<<<<

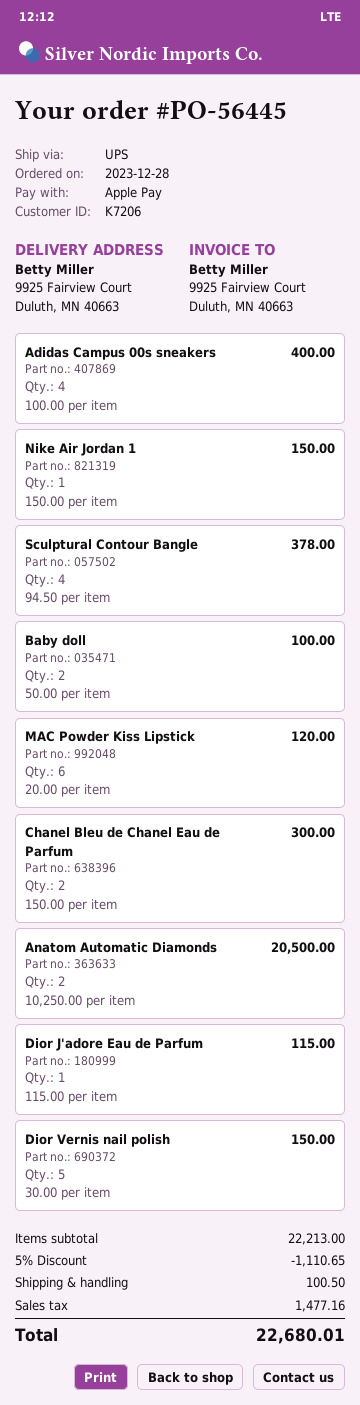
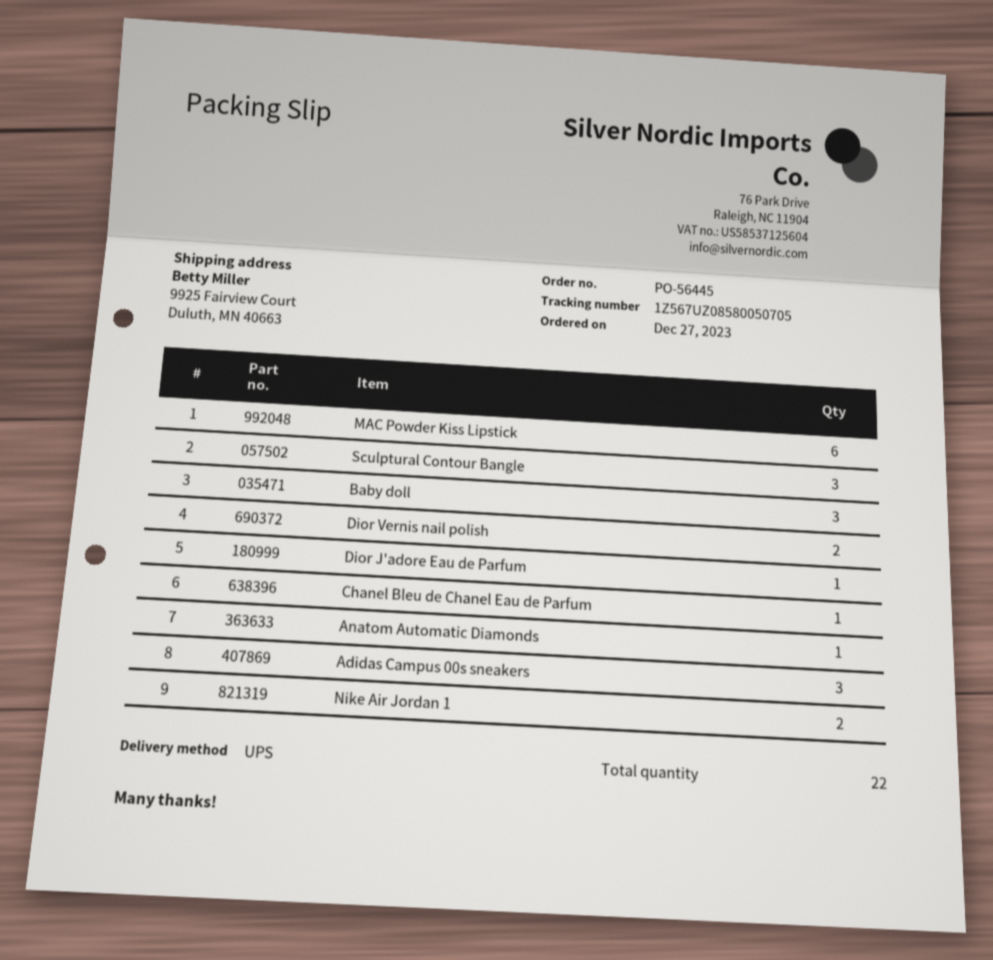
order date: 2023-12-28 -> 2023-12-27
Adidas Campus 00s sneakers: 4 -> 3
Nike Air Jordan 1: 1 -> 2
Sculptural Contour Bangle: 4 -> 3
Baby doll: 2 -> 3
Chanel Bleu de Chanel Eau de Parfum: 2 -> 1
Anatom Automatic Diamonds: 2 -> 1
Dior Vernis nail polish: 5 -> 2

>>>>

■ Work to be completed:
The expected answer is the whole listing above, copied exactly, with images excluded.

■ Reply:
order date: 2023-12-28 -> 2023-12-27
Adidas Campus 00s sneakers: 4 -> 3
Nike Air Jordan 1: 1 -> 2
Sculptural Contour Bangle: 4 -> 3
Baby doll: 2 -> 3
Chanel Bleu de Chanel Eau de Parfum: 2 -> 1
Anatom Automatic Diamonds: 2 -> 1
Dior Vernis nail polish: 5 -> 2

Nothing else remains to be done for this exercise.